The same can’t be said for the final revelation in the BBC drama What Remains as Melissa Young’s killer finally came forward. But before we learnt the ultimate truth, a lot of the other mysteries were revealed. One of the show’s biggest kept secrets was why young Liz Fletcher (Denise Gough) was staying with her teacher Joe Sellers (David Bamber). This week delved further into their relationship as we saw Liz repay Joe’s hospitality with a very uncomfortable sexual encounter. Liz’s background was finally revealed by Len, who was introduced to Liz through Vidya, as he found out that she’d left her stepfather for dead.
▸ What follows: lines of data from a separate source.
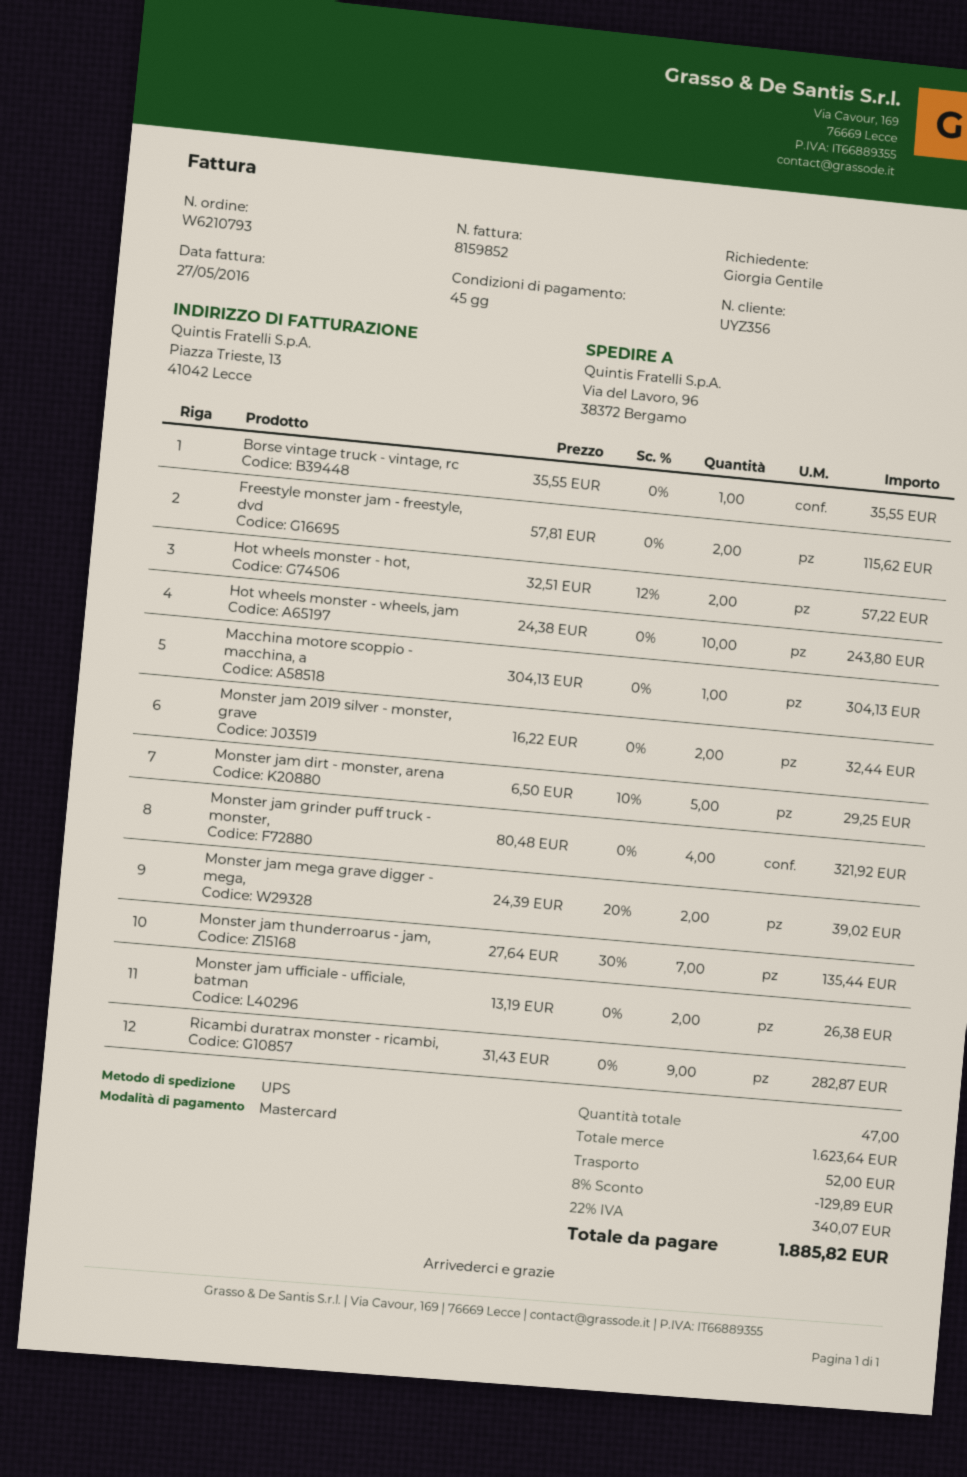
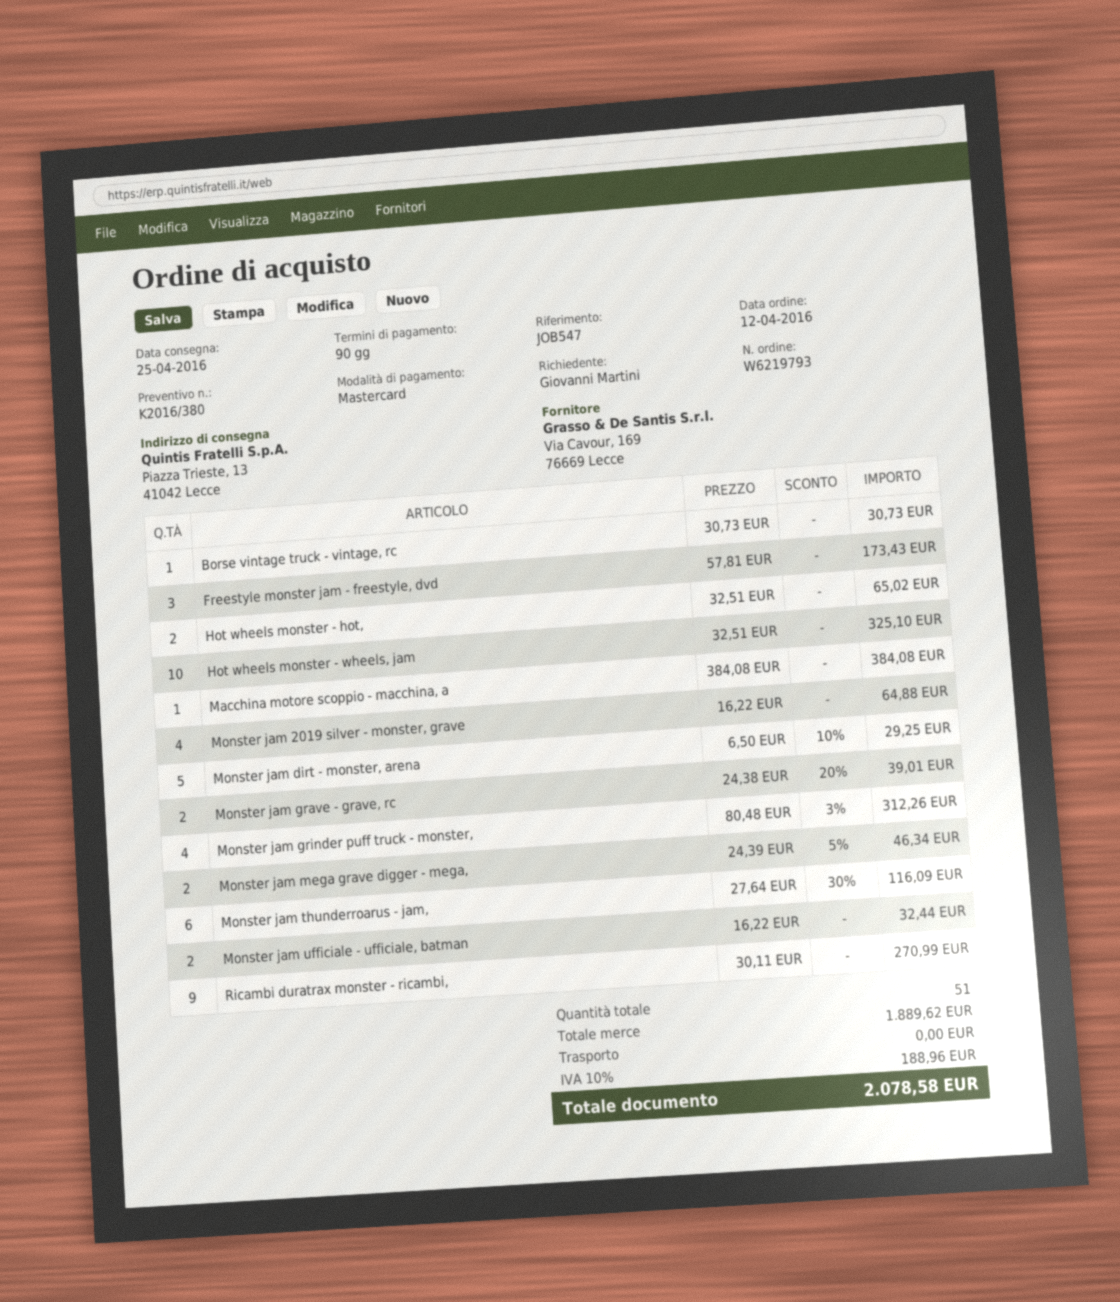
order number: W6210793 -> W6219793
payment terms: 45 days -> 90 days
ordered by: Giorgia Gentile -> Giovanni Martini
ship to: Via del Lavoro, 96, 38372 Bergamo -> Piazza Trieste, 13, 41042 Lecce
Borse vintage truck - vintage, rc: 1 x 35.55 = 35.55 -> 1 x 30.73 = 30.73
Freestyle monster jam - freestyle, dvd: 2 x 57.81 = 115.62 -> 3 x 57.81 = 173.43
Hot wheels monster - hot,: 2 x 32.51 - 12% = 57.22 -> 2 x 32.51 = 65.02
Hot wheels monster - wheels, jam: 10 x 24.38 = 243.80 -> 10 x 32.51 = 325.10
Macchina motore scoppio - macchina, a: 1 x 304.13 = 304.13 -> 1 x 384.08 = 384.08
Monster jam 2019 silver - monster, grave: 2 x 16.22 = 32.44 -> 4 x 16.22 = 64.88
Monster jam grinder puff truck - monster,: 4 x 80.48 = 321.92 -> 4 x 80.48 - 3% = 312.26
Monster jam mega grave digger - mega,: 2 x 24.39 - 20% = 39.02 -> 2 x 24.39 - 5% = 46.34
Monster jam thunderroarus - jam,: 7 x 27.64 - 30% = 135.44 -> 6 x 27.64 - 30% = 116.09
Monster jam ufficiale - ufficiale, batman: 2 x 13.19 = 26.38 -> 2 x 16.22 = 32.44
Ricambi duratrax monster - ricambi,: 9 x 31.43 = 282.87 -> 9 x 30.11 = 270.99
Monster jam grave - grave, rc: none -> 2 x 24.38 - 20% = 39.01
total quantity: 47 -> 51
subtotal: 1623.64 -> 1889.62
discount: 8% = 129.89 -> none
shipping: 52.00 -> 0.00
tax: 22% = 340.07 -> 10% = 188.96
total: 1885.82 -> 2078.58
At the same time Joe, who’d found about Liz and Michael, went berserk at school and beat up one of his troublesome students. Joe confessed to Melissa’s murder, an act he didn’t commit, in order to protect Liz as he believed she was the one who finished off Melissa. Joe, like the rest of the neighbours, knew more than he was letting on, as in actuality he’d already found Melissa’s body but had just left her to rot rather than tell anybody about it. However, after both of their arrests, neither Joe nor Liz was proved to be the killer even if both were guilty of something. That revelation came later when Len (David Threlfall) had moved into Melissa’s old flat and accidentally entered the house of Elaine and Peggy (Indira Varma and Victoria Hamilton), to find the latter dead in the bathtub. It was then revealed that Peggy choked Melissa to death after she attempted to tell Elaine that Peggy was moving out. Peggy’s murder of Melissa was what was keeping them together and was ultimately what drove Peggy to suicide. I personally wasn’t a massive fan of these final scenes and thought they were a bit overblown. While I didn’t mind the twist, I felt the pacing of the episode left a lot to be desired and this final revelation came out of nowhere. At the same time I can’t fault What Remains for providing four hours of gripping drama that was both well-written and well-acted. Tony Basgallop’s drama will definitely stay with me for months to come, I just wish I’d felt a little bit more satisfied by the ending.